Patrick S. Arnold v. Commissoner – Ah, the perils of Tax Court. The taxpayer filed his tax returns late (after a tax court petition had been filed and the case had been docketed) and claimed sizable charitable contribution deductions and Schedule C expense deductions on them.  Predictably, IRS counsel disallowed a substantial portion of the claimed expenses on the grounds that the taxpayer lacked receipts to prove that he had incurred the expenses.

But even without the proof, the taxpayer and his attorney proceeded to trial.

Big boo boo!

Judge Michael B. Thornton lambasted the taxpayer’s attorney:

The record is sparse. Petitioner’s counsel was unprepared at trial, called no witnesses, and filed neither a pretrial memorandum nor a posttrial brief as ordered. The evidence consists almost entirely of the parties’ limited stipulations and the testimony of respondent’s revenue agent.
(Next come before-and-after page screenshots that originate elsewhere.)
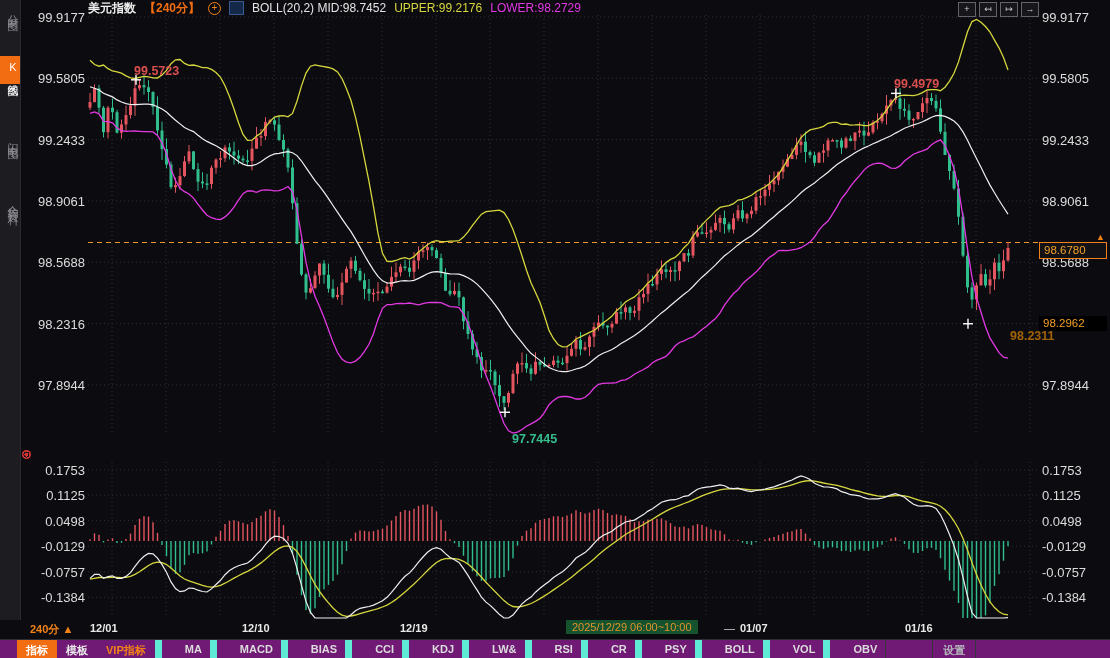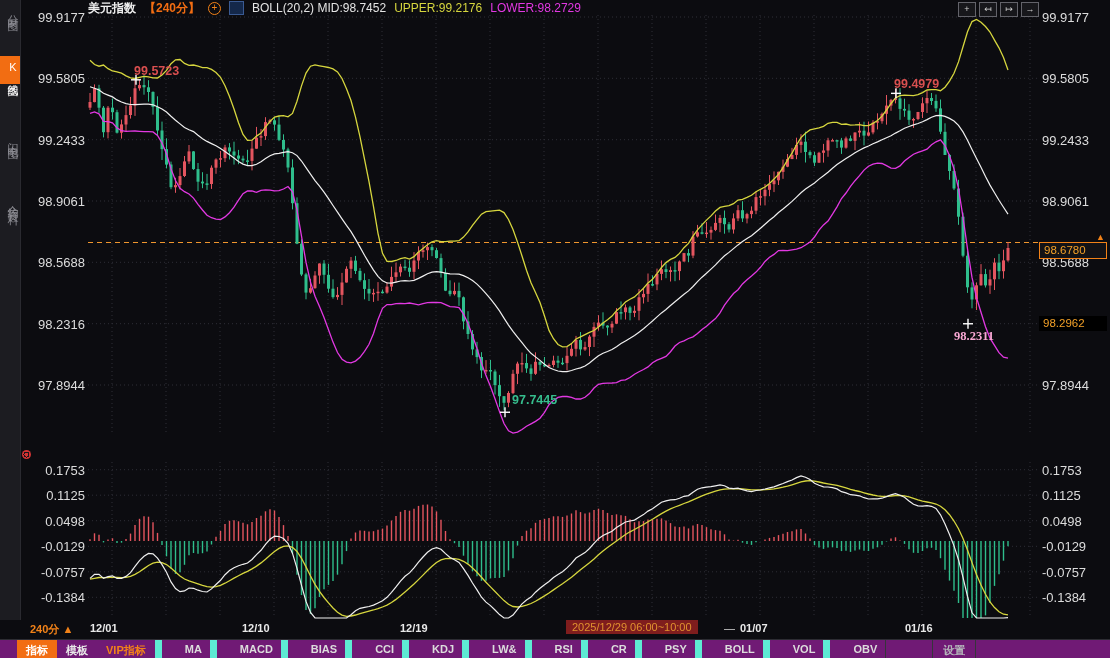"98.2311" div.ann { color: #f9a8d4 -> #a16207; font-family: Liberation Serif, serif -> none; left: 954px -> 1010px }
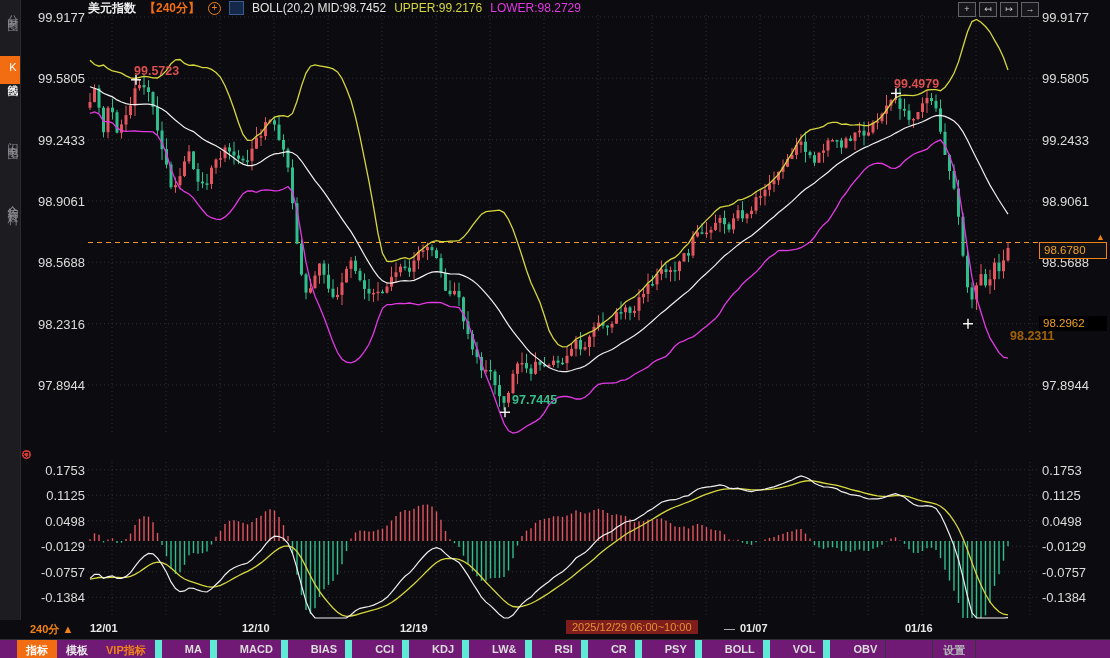"97.7445" div.ann { top: 393px -> 432px }
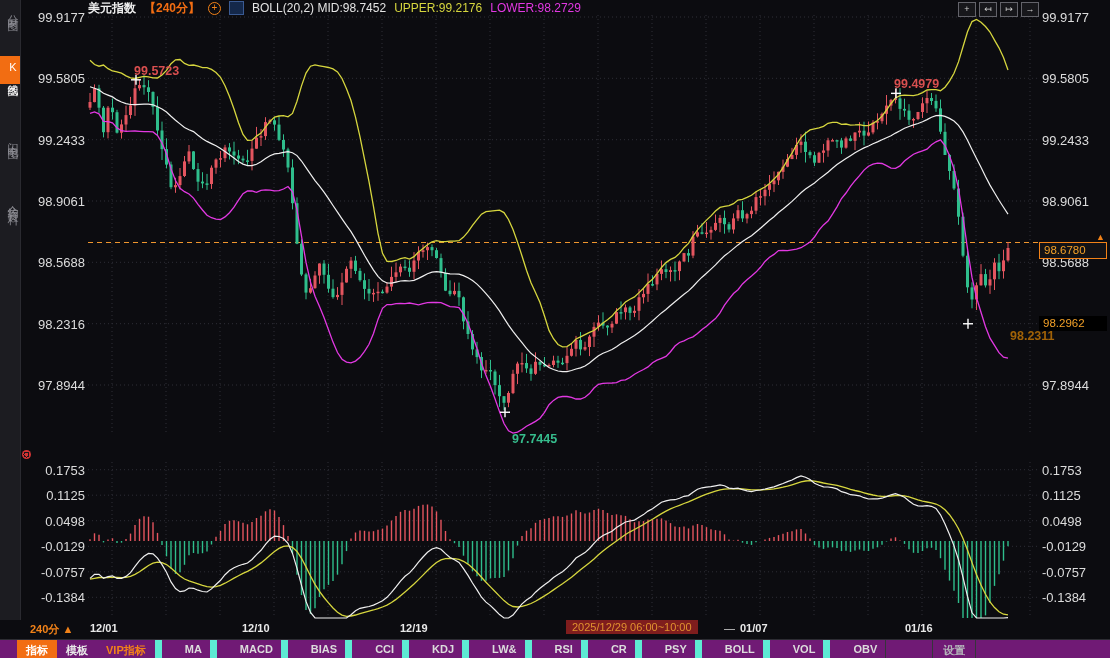"2025/12/29 06:00~10:00" #ta-tooltip { background: #7f1d1d -> #14532d }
Lesson: The IRS’s notice of deficiency is presumptively correct. Consequently, the burden of proof is on the taxpayer to show that it is in error.  If you’re an attorney and you decide to make your case to a tax court judge, it is wise to assume that the Judge knows this very basic fact of tax law. In short, be prepared or settle the case with IRS counsel. The last thing you want as an attorney is a published tax court opinion announcing to the world your incompetence.

About Peter Pappas

Peter is a tax attorney and certified public acccountant with over 20 years experience helping taxpayers resolve their IRS and state tax problems.

He has represented thousands of taxpayers who have been experiencing difficulty dealing with the Internal Revenue Service or State tax officials.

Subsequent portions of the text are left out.